By MILAN SIMONICH
The Santa Fe New Mexican
New Mexico’s Republican legislators enjoy lecturing everyone else about fiscal responsibility.
Listen to them long enough, and you might believe they’re committed to pinching the nickels and squeezing the dimes.
These days, the Republicans should be censuring two of their own members, state lawmakers Luis Terrazas and Gabriel Ramos.
Terrazas and Ramos in December publicly said the president and regents of Western New Mexico University should be left alone to run the institution as they saw fit. The two legislators were tired of critics who said Western’s administration wasted money on international travel and furnishings for the presidential residence.
Here’s what has happened since.
Western’s Board of Regents voted 5-0 to authorize a $1.9 million lump-sum payment to then-President Joseph Shepard in return for his resignation. The regents concluded the deal with Shepard five days before Christmas, while the campus slept.
In a brief, choreographed public meeting, the regents made sure not to mention how much Shepard’s payout cost taxpayers.
As if the $1.9 million gift weren’t bad enough, the regents also handed Shepard a full professorship in Western’s School of Business that pays him another $200,000 a year. He won’t face a crushing load when he returns from a paid sabbatical. Shepard is to teach two online classes per semester.
His teaching salary for one year is five times higher than the median household income in Silver City, where Western is based.
After all that damage was enshrined in a contract, Gov. Michelle Lujan Grisham called on Western’s regents to resign. Four of the five quit.
Only the student regent remains. He also holds the title of board treasurer and is empowered to authorize payroll checks and to oversee other financial matters.
That doesn’t seem to be a smart system. But it’s in keeping with clubby management at Western, where about 3,500 students are enrolled.
Because the university no longer has a functioning board of regents, Western cannot hire an interim president. A spokesperson for Lujan Grisham says the governor is busy finding a new leadership team.
“We are actively working to fill the vacant seats on the Western New Mexico University Board of Regents. Interviews are scheduled to begin as early as Monday,” Lujan Grisham’s aide wrote in an email.
“The governor has already made calls to initiate the process, and we currently have nine individuals who have been recommended by leaders in higher education, community leaders, and the Legislature.

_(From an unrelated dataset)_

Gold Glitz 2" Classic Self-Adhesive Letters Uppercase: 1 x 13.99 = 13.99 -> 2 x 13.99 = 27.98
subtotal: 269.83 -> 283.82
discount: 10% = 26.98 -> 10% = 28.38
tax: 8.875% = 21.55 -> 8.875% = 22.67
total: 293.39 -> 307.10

These individuals are being vetted and prepared for interviews. Additionally, we have received résumés and letters of interest from about a dozen other candidates, bringing the total pool to nearly two dozen.”

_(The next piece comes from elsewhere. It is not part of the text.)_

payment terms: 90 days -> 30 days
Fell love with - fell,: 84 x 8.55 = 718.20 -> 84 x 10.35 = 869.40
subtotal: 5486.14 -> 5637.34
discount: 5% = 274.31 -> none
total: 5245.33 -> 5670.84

Students at Western aren’t appeased. Several demonstrated on campus last week while carrying signs skewering Shepard and his former bosses.
“Such a baaaaad president,” one sign read.

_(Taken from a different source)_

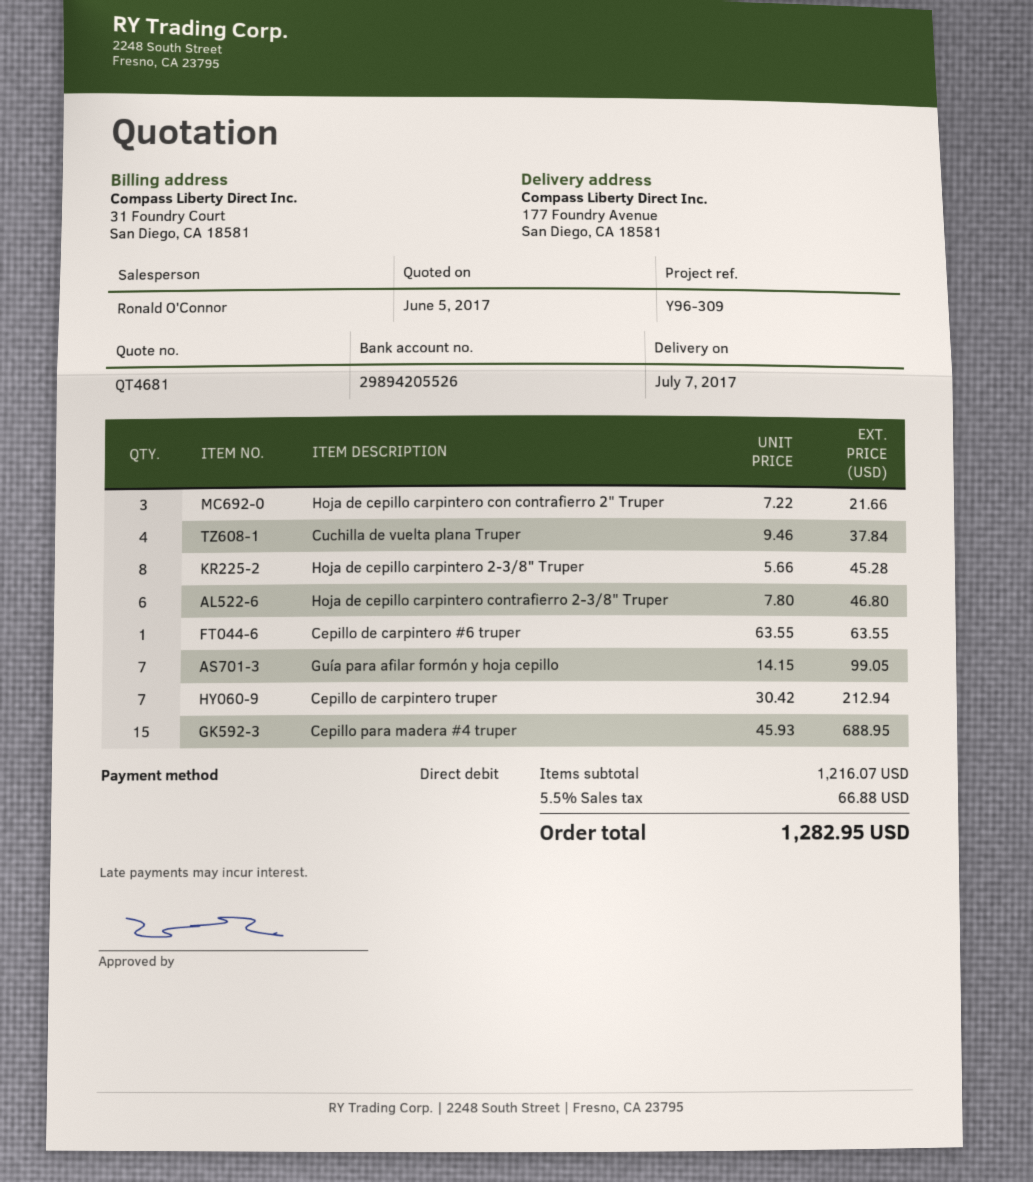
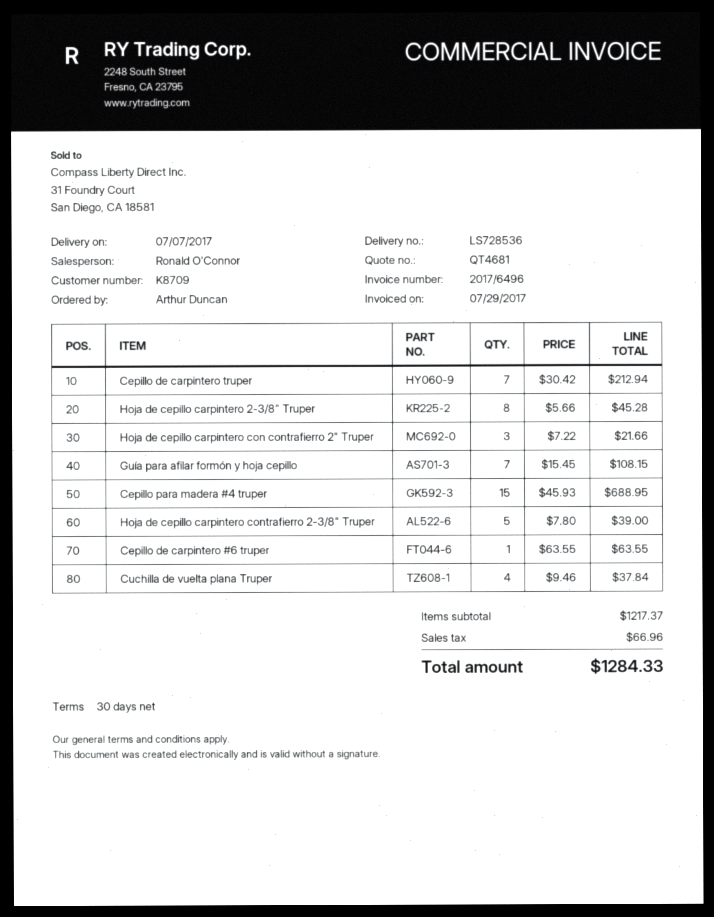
Hoja de cepillo carpintero contrafierro 2-3/8" Truper: 6 x 7.80 = 46.80 -> 5 x 7.80 = 39.00
Guía para afilar formón y hoja cepillo: 7 x 14.15 = 99.05 -> 7 x 15.45 = 108.15
subtotal: 1216.07 -> 1217.37
tax: 66.88 -> 66.96
total: 1282.95 -> 1284.33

“We are not Shep’s sheep,” said another.
“Let me on the board of regents so I can party!” was the message on a third.
State Attorney General Raúl Torrez continues investigating the balloon payment the regents made to Shepard. Torrez hopes to recover the money, but his chances seem minuscule.
Regents who approved the payout to Shepard were appointed by Lujan Grisham, a Democrat, and confirmed by the Senate. The fact that the regents were irresponsible, even stupid, probably won’t negate the deal they authorized.
Shepard on Jan. 2 deposited in a bank the amount of the payout after taxes — almost $1.14 million. Deducted were $623,534 in federal taxes; $108,258 in state taxes; and more than $38,000 for the Federal Insurance Contributions Act.
As for Shepard’s full professorship, he is contractually promised at least $200,000 annually for five years. Teachers in Western’s School of Business say that deal violated university rules. To be eligible for a full professorship, someone has to teach a full load of classes for more than seven years.
Western’s Faculty Senate, docile until recently, could make a case to undo Shepard’s full professorship.
But if there’s to be any real reform, it will have to originate at the state Capitol.
Legislators should move to dissolve fiefdoms like the one that bestowed undeserved money on Shepard. Instead of every university having a board of regents, there should be one panel for all research institutions and another for regional schools such Western and New Mexico Highlands University.
That change by a constitutional amendment would reduce parochialism and make it simpler to track how universities spend public money.
Two super boards of regents also would lessen the influence of hometown boosters such as state Rep. Terrazas and state Sen. Ramos. The two Republicans claimed Western was being picked on instead of compared to other schools’ expenditures.
Students carrying protest signs know better. Money that might have gone for scholarships or to recruit good teachers was handed to Shepard.
Silver City has seen its share of unfairness, including historic struggles of organized labor in the mining industry. But management might never have trampled workers and consumers the way the last batch of Western’s regents did.